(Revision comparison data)
'''
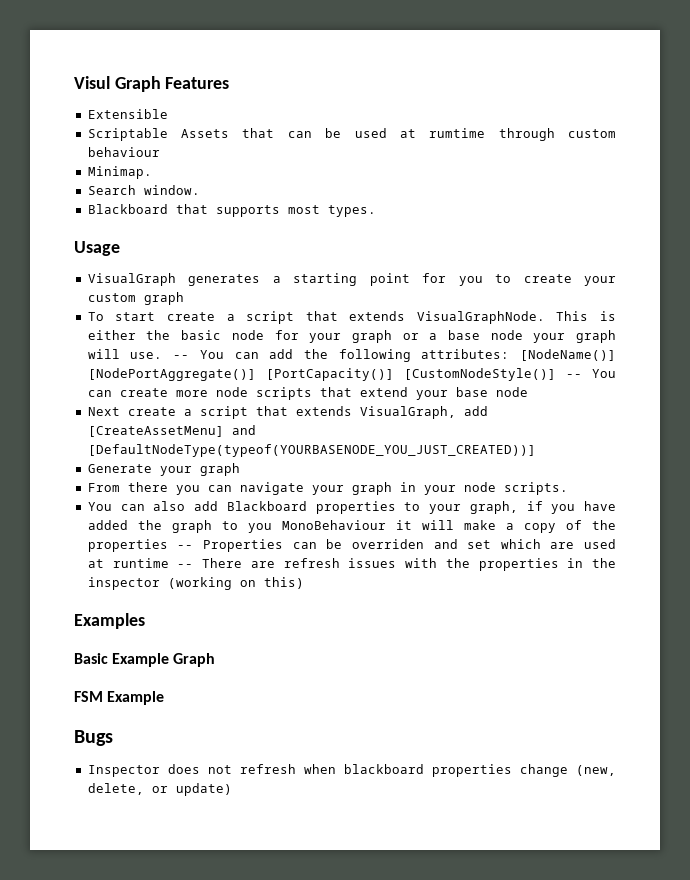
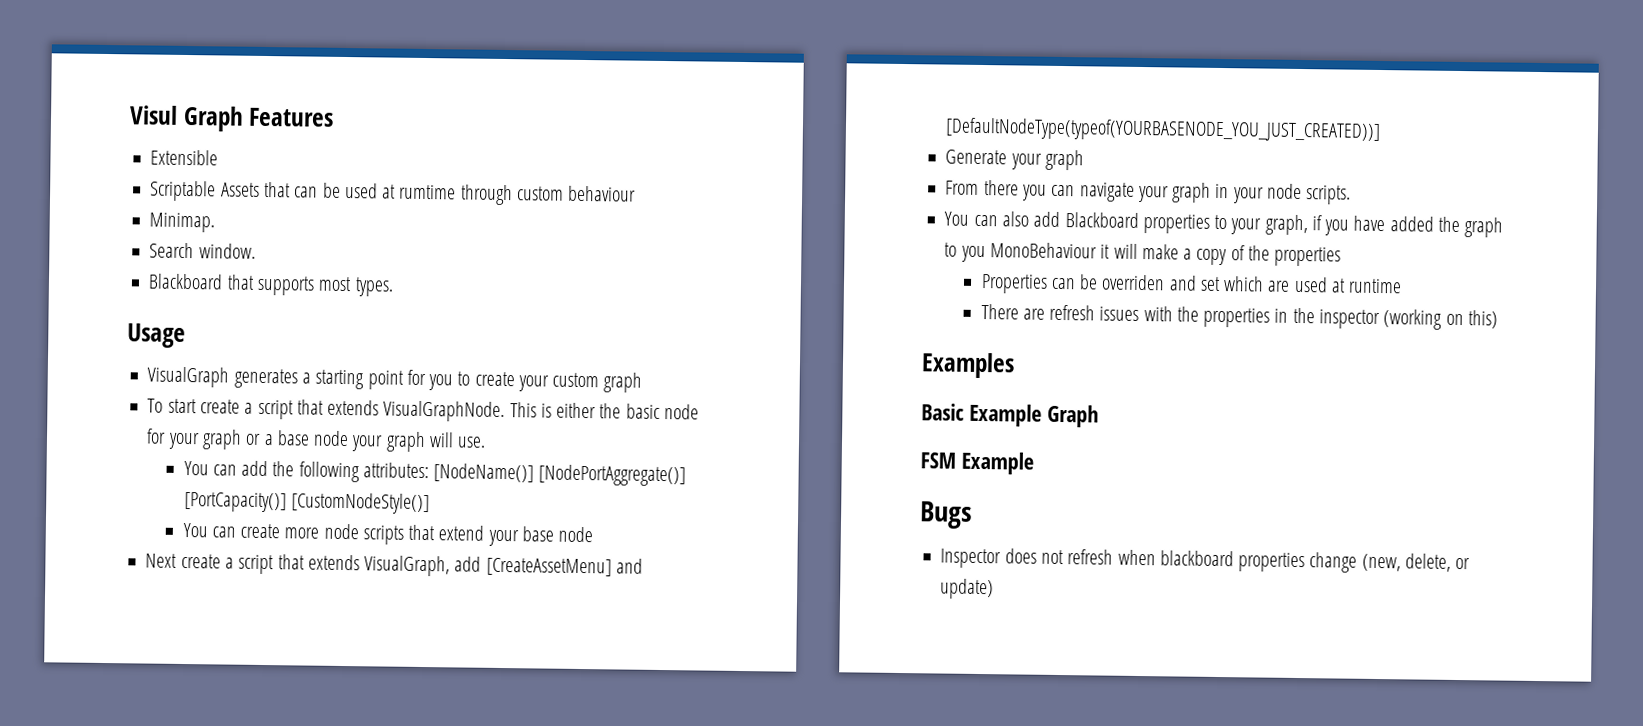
[173,355,190,359] -- -> (487, 442) //
[565,374,582,378] -- -> (430, 503) //
[177,545,194,549] -- -> (1342, 256) //
[177,564,194,568] -- -> (1403, 286) //

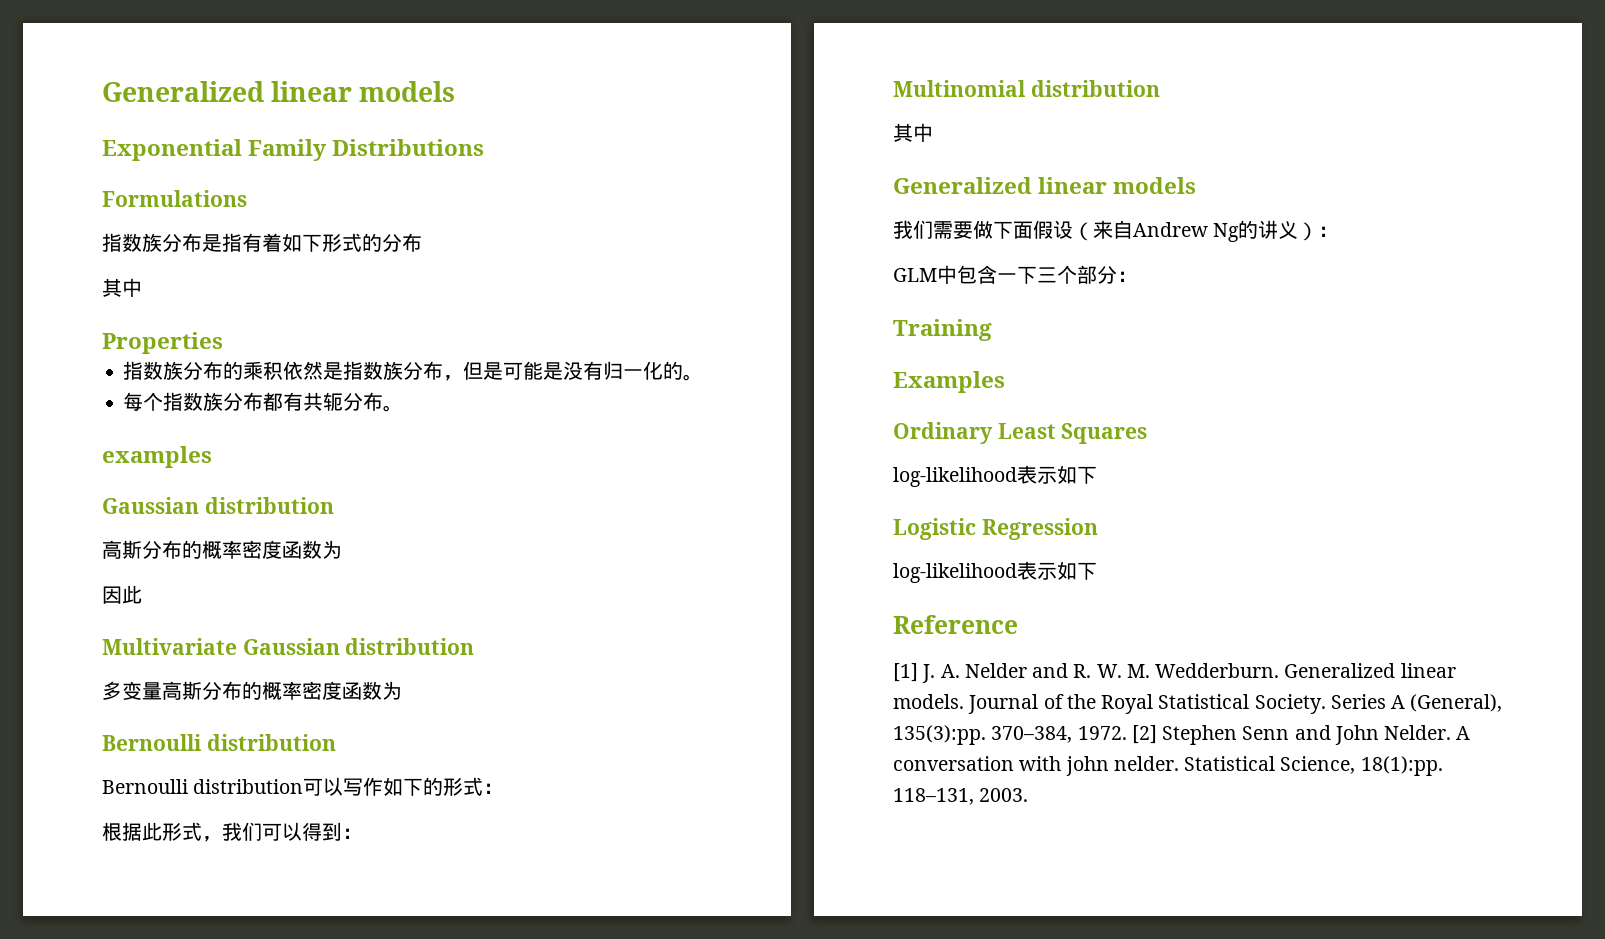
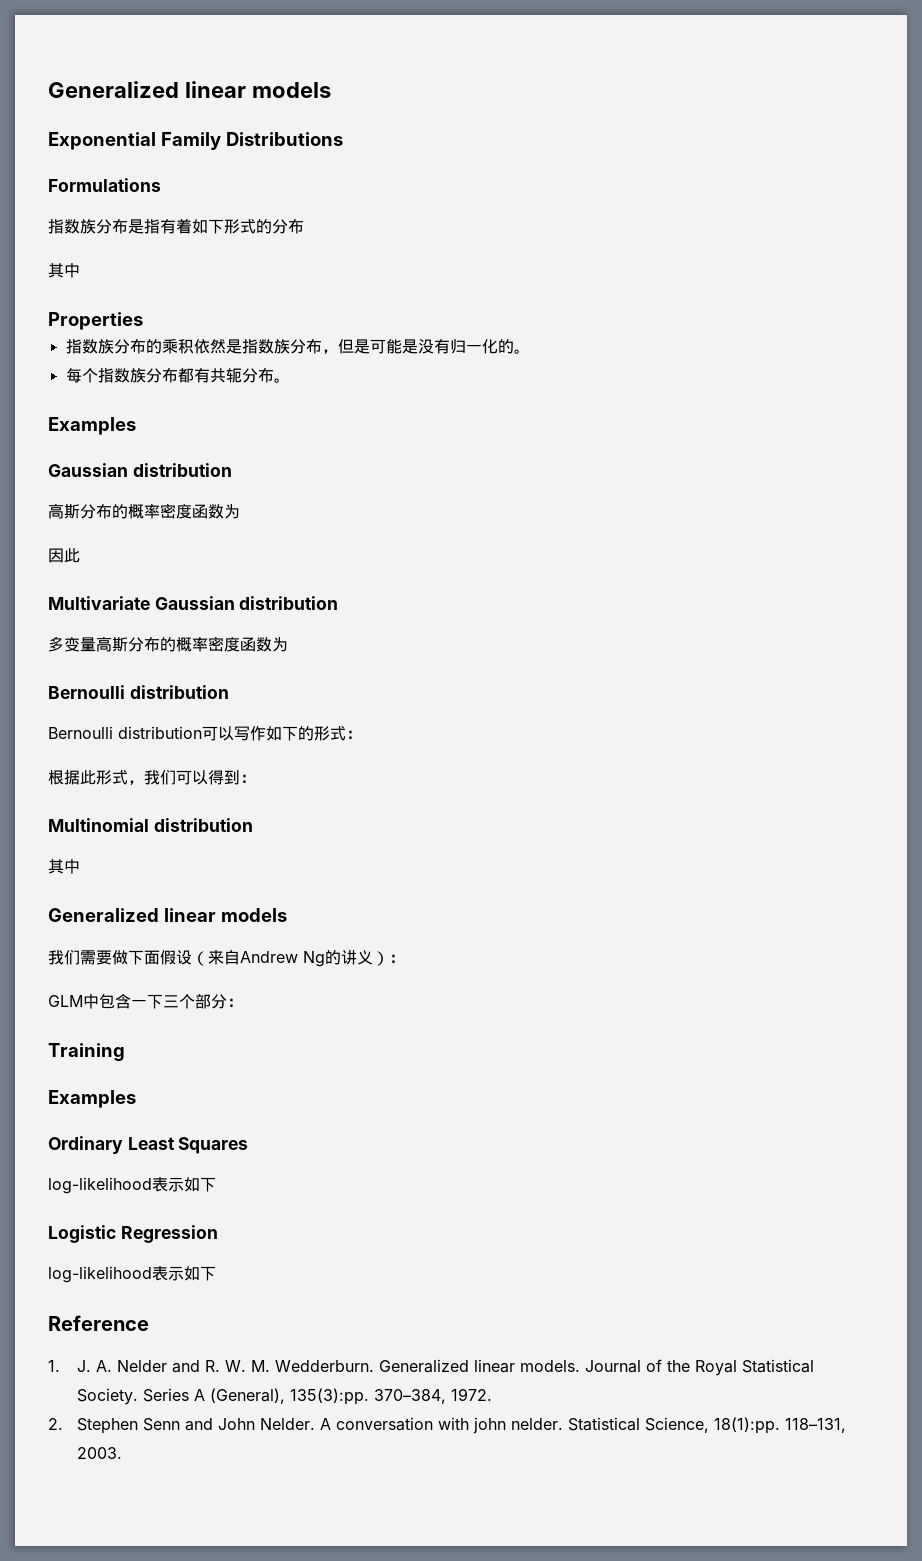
[102,446,212,468] examples -> [48,417,136,435] Examples
[893,663,918,682] [1] -> [48,1360,60,1372] 1.
[1131,725,1157,744] [2] -> [48,1418,63,1430] // 2.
'''
__GOAL OF THE EXERCISE__:
Word for word, restate the lines from the line with "[177,564,194,568] -- -> (1403, 286) //" through the last line of the entries, and nothing beyond them. Omit pictures.

__RESULT BELOW__:
[177,564,194,568] -- -> (1403, 286) //

[102,446,212,468] examples -> [48,417,136,435] Examples
[893,663,918,682] [1] -> [48,1360,60,1372] 1.
[1131,725,1157,744] [2] -> [48,1418,63,1430] // 2.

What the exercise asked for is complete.